(Change listing data)
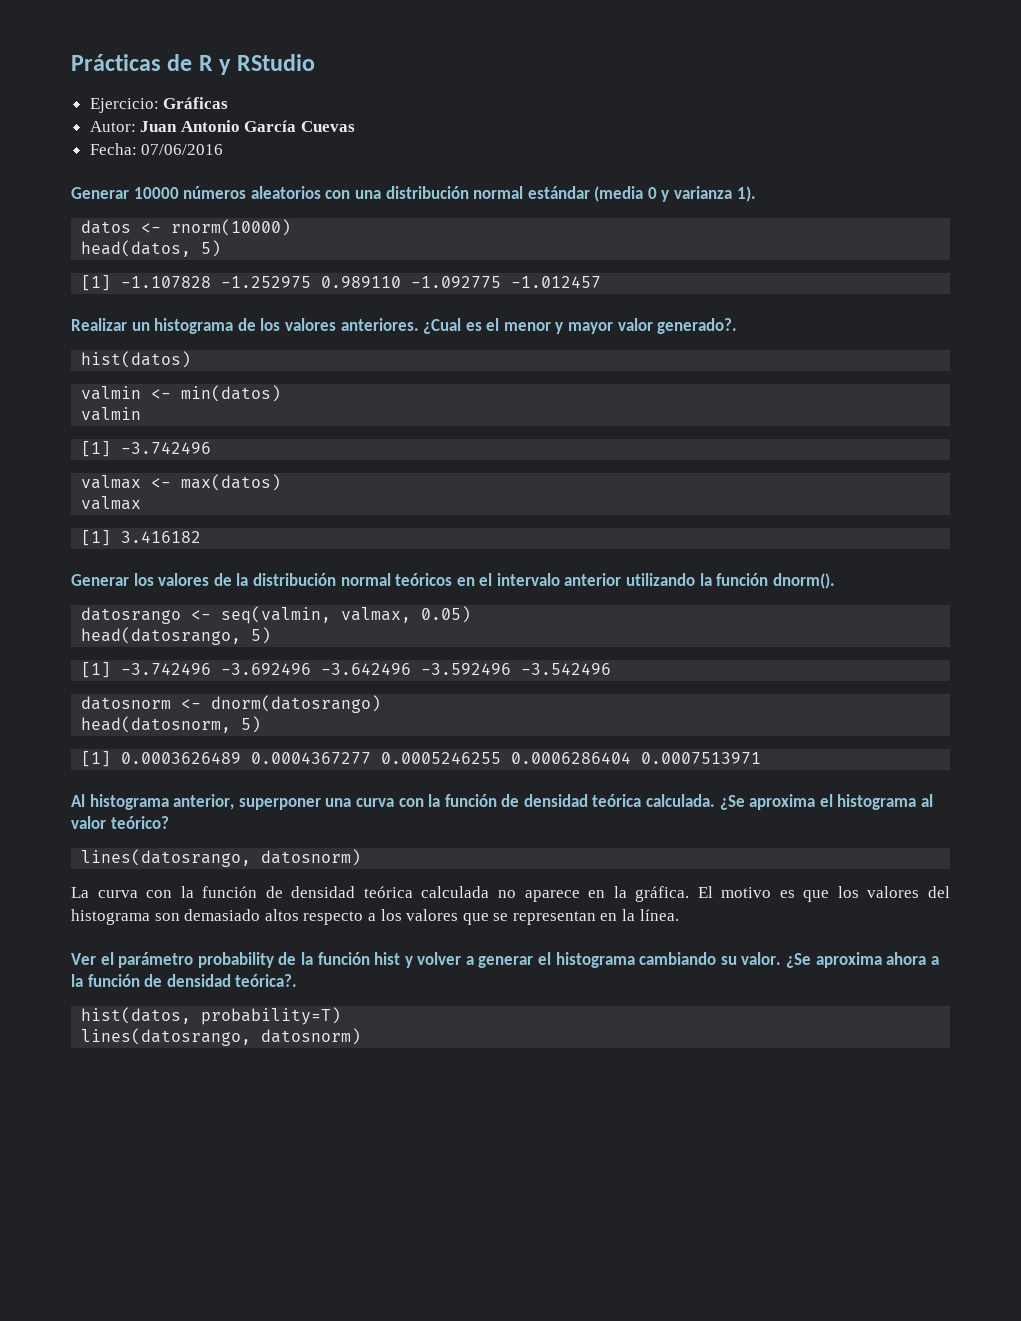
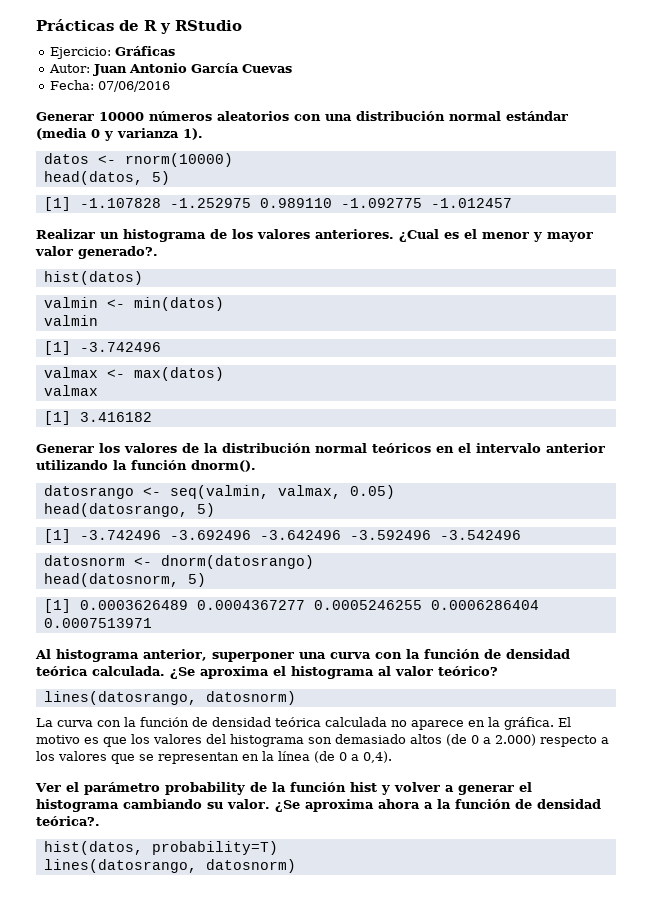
- El motivo es que los valores del histograma son demasiado altos respecto a los valores que se representan en la línea.
+ El motivo es que los valores del histograma son demasiado altos (de 0 a 2.000) respecto a los valores que se representan en la línea (de 0 a 0,4).

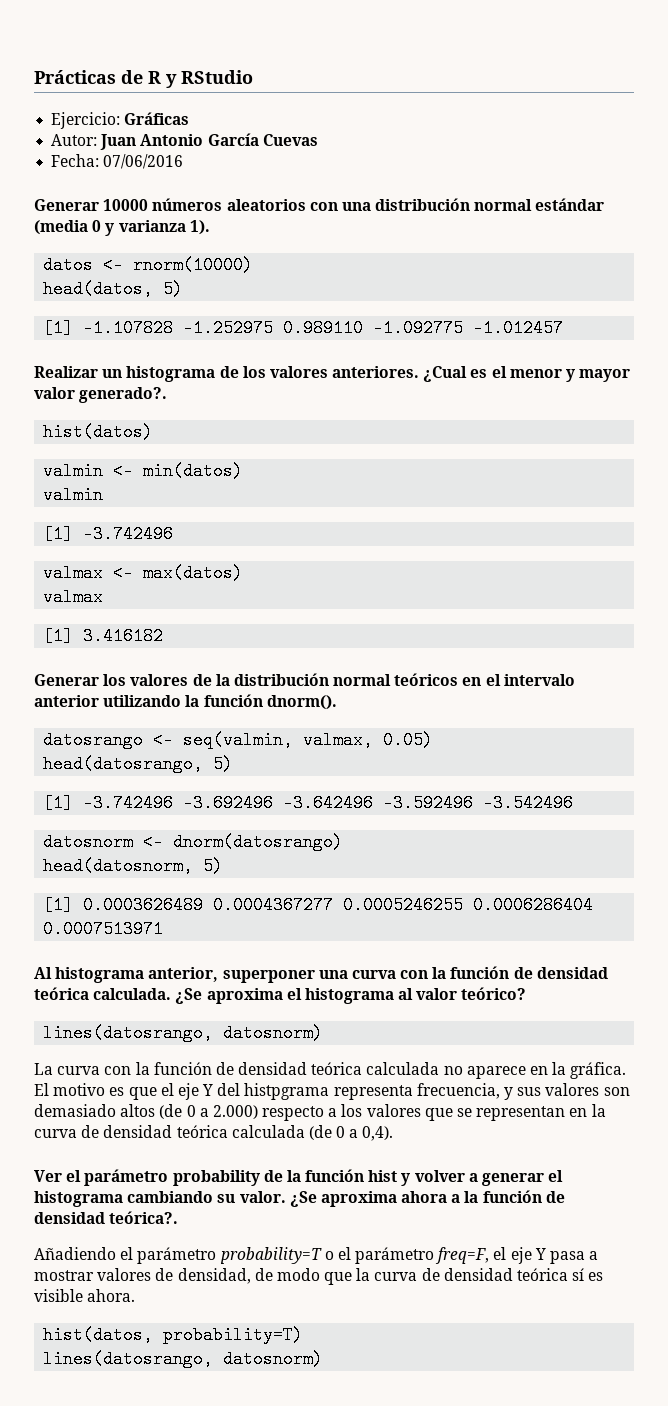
- El motivo es que los valores del histograma son demasiado altos (de 0 a 2.000) respecto a los valores que se representan en la línea (de 0 a 0,4).
+ El motivo es que el eje Y del histpgrama representa frecuencia, y sus valores son demasiado altos (de 0 a 2.000) respecto a los valores que se representan en la curva de densidad teórica calculada (de 0 a 0,4).
+ Añadiendo el parámetro probability=T o el parámetro freq=F, el eje Y pasa a mostrar valores de densidad, de modo que la curva de densidad teórica sí es visible ahora.

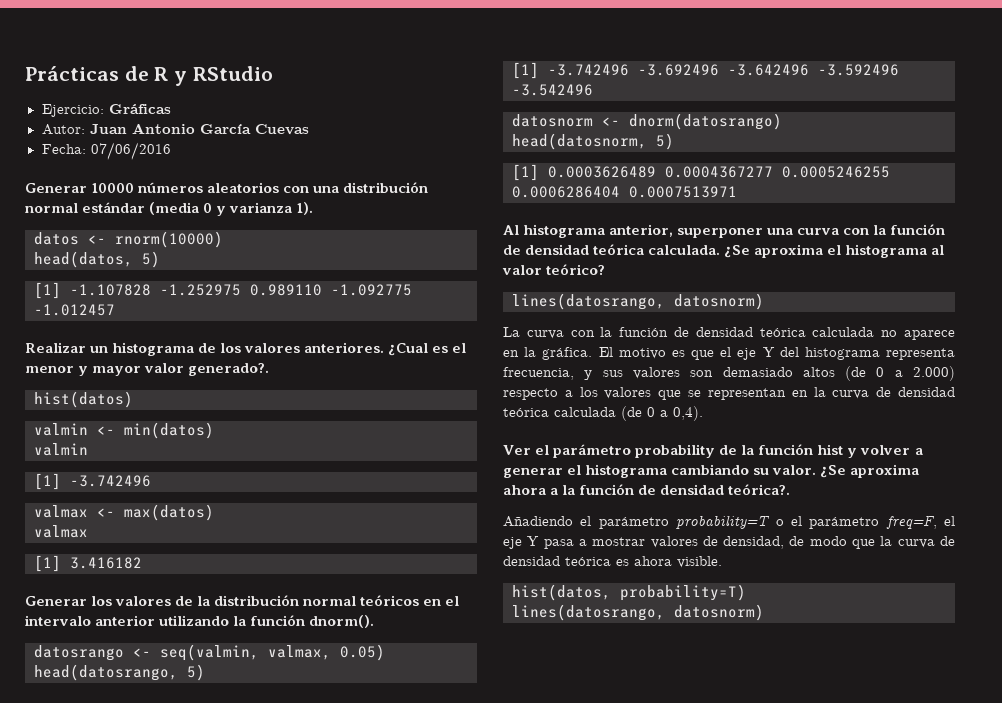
- El motivo es que el eje Y del histpgrama representa frecuencia, y sus valores son demasiado altos (de 0 a 2.000) respecto a los valores que se representan en la curva de densidad teórica calculada (de 0 a 0,4).
+ El motivo es que el eje Y del histograma representa frecuencia, y sus valores son demasiado altos (de 0 a 2.000) respecto a los valores que se representan en la curva de densidad teórica calculada (de 0 a 0,4).
- Añadiendo el parámetro probability=T o el parámetro freq=F, el eje Y pasa a mostrar valores de densidad, de modo que la curva de densidad teórica sí es visible ahora.
+ Añadiendo el parámetro probability=T o el parámetro freq=F, el eje Y pasa a mostrar valores de densidad, de modo que la curva de densidad teórica es ahora visible.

## The problem
Search the entries for the string "línea" and collect each line that has it.

## Answer for this exercise
- El motivo es que los valores del histograma son demasiado altos respecto a los valores que se representan en la línea.
+ El motivo es que los valores del histograma son demasiado altos (de 0 a 2.000) respecto a los valores que se representan en la línea (de 0 a 0,4).
- El motivo es que los valores del histograma son demasiado altos (de 0 a 2.000) respecto a los valores que se representan en la línea (de 0 a 0,4).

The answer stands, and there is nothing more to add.